=== Activity ===
Among the entries below, tally the lines that include "parties", and give the number alone.

Front-end code edit data:

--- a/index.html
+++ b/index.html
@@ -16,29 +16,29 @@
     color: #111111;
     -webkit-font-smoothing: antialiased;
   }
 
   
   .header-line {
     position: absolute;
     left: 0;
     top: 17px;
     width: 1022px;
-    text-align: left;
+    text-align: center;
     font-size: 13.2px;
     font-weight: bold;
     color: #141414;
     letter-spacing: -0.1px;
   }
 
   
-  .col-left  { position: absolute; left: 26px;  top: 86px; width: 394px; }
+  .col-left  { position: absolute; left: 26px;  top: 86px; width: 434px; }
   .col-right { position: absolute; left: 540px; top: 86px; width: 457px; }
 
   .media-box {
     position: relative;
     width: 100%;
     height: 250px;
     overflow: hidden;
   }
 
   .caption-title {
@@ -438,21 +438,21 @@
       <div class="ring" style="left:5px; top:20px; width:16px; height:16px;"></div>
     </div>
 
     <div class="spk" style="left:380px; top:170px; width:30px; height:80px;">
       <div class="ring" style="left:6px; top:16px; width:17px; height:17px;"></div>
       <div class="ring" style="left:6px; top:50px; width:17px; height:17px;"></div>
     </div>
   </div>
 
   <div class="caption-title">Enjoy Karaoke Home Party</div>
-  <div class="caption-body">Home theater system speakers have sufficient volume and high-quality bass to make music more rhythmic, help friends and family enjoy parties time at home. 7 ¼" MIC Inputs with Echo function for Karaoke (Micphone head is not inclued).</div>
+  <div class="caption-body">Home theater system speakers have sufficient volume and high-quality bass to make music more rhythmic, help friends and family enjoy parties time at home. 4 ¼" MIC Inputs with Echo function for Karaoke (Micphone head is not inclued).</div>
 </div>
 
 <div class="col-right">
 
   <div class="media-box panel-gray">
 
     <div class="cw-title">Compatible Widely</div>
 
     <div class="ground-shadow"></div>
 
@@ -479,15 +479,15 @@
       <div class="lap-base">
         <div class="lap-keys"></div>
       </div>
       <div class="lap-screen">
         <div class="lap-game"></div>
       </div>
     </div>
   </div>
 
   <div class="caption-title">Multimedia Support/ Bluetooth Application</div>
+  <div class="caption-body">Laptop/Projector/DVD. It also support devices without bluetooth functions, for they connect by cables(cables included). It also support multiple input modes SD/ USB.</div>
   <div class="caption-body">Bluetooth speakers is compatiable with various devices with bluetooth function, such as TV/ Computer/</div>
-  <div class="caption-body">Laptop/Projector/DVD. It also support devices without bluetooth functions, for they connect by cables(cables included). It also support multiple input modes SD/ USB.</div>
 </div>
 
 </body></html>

==

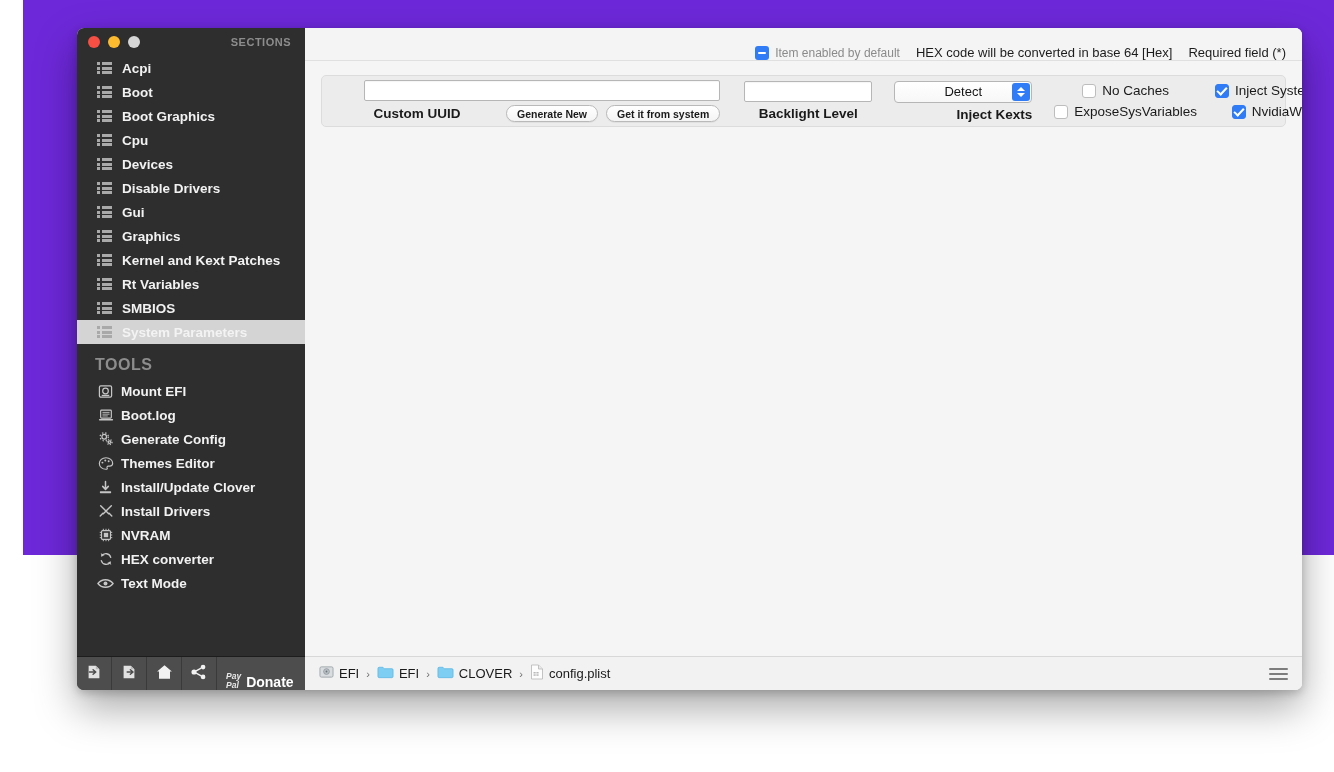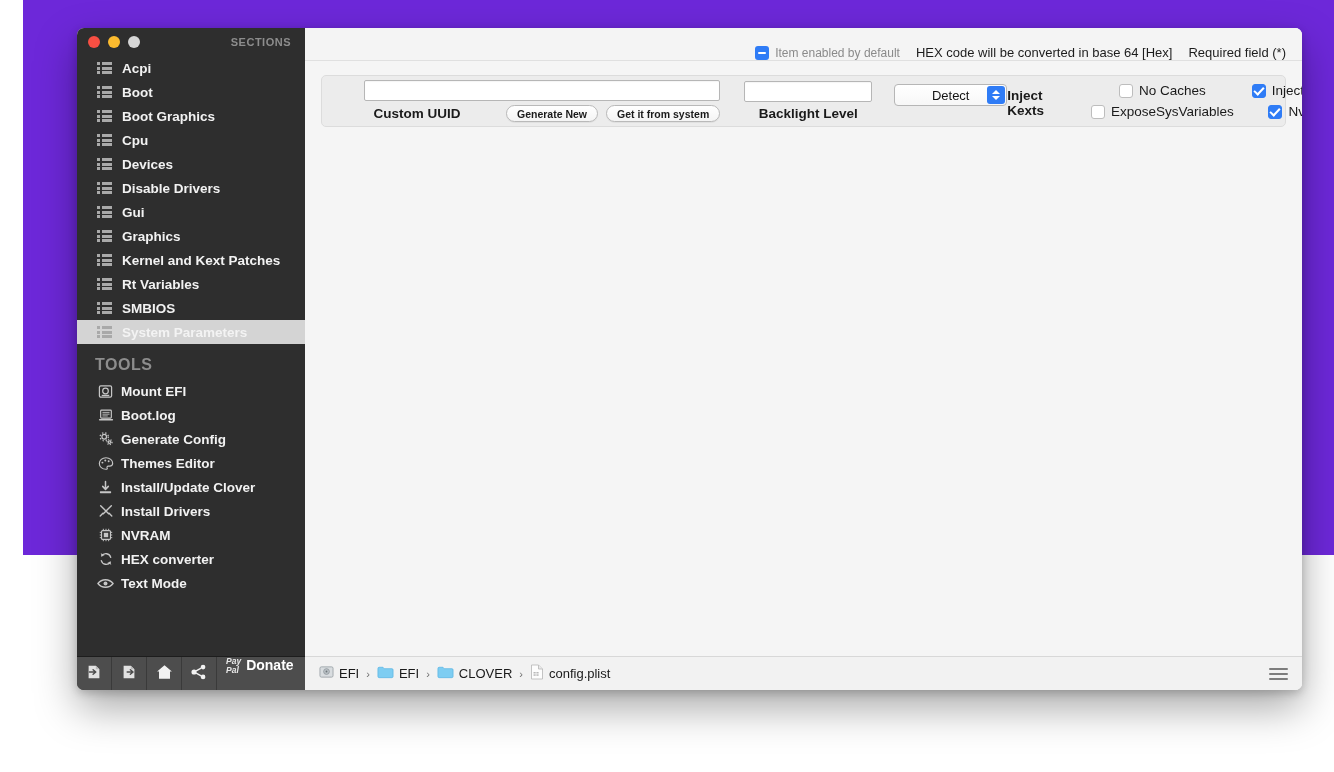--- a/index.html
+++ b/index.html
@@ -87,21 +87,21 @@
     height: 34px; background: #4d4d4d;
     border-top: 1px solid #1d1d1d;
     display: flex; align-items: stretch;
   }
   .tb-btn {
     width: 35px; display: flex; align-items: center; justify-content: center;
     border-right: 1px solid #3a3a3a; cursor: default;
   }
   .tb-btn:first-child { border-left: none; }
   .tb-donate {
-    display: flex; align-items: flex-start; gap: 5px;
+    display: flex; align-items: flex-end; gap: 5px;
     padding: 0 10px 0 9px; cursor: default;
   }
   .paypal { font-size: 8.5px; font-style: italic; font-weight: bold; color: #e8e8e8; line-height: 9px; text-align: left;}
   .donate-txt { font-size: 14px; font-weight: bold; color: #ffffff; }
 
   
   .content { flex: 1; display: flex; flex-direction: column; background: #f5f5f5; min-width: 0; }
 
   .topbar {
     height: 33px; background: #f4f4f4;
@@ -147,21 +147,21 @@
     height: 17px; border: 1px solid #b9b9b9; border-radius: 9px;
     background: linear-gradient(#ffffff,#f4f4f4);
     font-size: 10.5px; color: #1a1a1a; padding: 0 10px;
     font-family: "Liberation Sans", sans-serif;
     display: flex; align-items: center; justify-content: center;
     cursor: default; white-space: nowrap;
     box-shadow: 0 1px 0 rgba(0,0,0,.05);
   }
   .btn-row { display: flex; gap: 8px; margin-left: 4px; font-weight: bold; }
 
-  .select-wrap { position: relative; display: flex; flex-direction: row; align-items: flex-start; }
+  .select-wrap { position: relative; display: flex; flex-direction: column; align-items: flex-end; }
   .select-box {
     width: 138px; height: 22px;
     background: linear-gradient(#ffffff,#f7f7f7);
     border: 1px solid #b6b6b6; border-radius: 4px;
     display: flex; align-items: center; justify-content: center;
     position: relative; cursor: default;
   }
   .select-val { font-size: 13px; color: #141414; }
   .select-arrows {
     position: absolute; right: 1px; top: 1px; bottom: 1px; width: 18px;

==

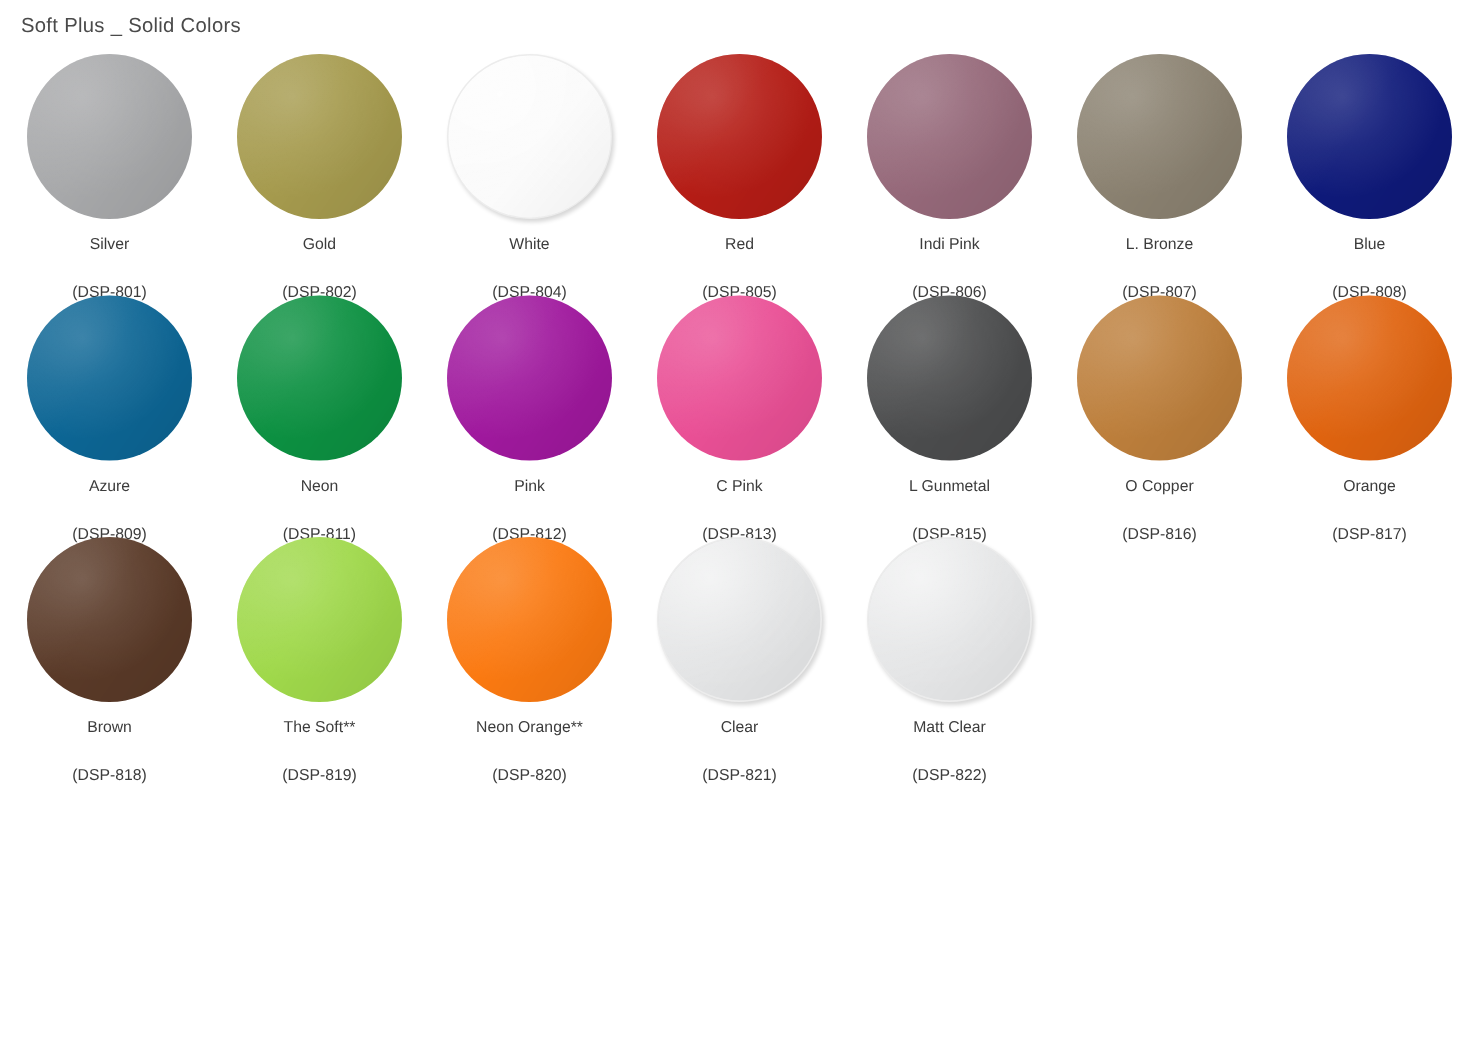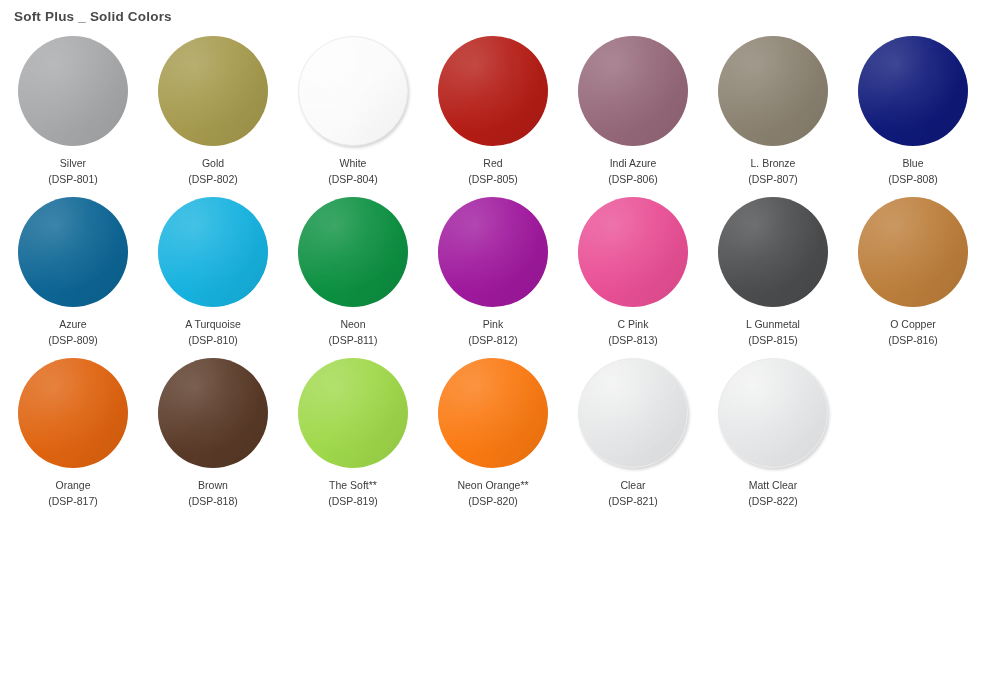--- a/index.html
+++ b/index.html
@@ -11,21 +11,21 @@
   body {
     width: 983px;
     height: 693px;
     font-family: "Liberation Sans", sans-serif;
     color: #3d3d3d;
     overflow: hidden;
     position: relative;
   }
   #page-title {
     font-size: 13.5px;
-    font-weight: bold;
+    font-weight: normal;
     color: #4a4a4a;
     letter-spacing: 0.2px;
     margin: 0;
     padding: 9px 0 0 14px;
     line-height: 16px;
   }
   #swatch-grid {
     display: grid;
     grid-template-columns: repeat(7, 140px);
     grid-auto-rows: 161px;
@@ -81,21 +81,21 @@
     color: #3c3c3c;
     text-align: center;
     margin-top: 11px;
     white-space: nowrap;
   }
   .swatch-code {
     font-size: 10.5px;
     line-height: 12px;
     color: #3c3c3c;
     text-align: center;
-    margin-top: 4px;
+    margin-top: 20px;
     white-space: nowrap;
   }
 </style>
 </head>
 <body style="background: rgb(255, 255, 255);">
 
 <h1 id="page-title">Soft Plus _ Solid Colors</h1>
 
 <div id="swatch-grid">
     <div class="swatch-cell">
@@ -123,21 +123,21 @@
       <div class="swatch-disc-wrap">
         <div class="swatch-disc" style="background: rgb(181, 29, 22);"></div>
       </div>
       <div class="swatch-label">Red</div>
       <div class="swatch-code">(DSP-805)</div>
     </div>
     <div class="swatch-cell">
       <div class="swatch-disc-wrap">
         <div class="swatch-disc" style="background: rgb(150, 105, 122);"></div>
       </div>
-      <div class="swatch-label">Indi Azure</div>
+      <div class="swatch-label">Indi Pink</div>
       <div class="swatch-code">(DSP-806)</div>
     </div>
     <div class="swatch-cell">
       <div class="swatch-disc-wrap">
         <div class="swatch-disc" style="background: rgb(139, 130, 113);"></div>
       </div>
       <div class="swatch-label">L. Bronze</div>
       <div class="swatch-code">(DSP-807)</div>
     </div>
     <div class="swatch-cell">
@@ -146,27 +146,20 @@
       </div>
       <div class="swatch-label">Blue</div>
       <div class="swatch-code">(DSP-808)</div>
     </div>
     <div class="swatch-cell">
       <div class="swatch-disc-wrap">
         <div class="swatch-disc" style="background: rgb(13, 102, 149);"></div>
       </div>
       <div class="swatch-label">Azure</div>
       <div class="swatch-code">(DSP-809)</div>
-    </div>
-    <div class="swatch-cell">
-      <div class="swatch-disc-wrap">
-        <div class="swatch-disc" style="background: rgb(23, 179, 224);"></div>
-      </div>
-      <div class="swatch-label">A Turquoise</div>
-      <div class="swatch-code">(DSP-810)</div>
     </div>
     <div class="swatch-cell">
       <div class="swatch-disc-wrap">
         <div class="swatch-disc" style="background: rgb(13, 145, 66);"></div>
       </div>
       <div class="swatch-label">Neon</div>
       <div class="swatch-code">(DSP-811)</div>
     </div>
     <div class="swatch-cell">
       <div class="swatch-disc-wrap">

=== Response area ===
2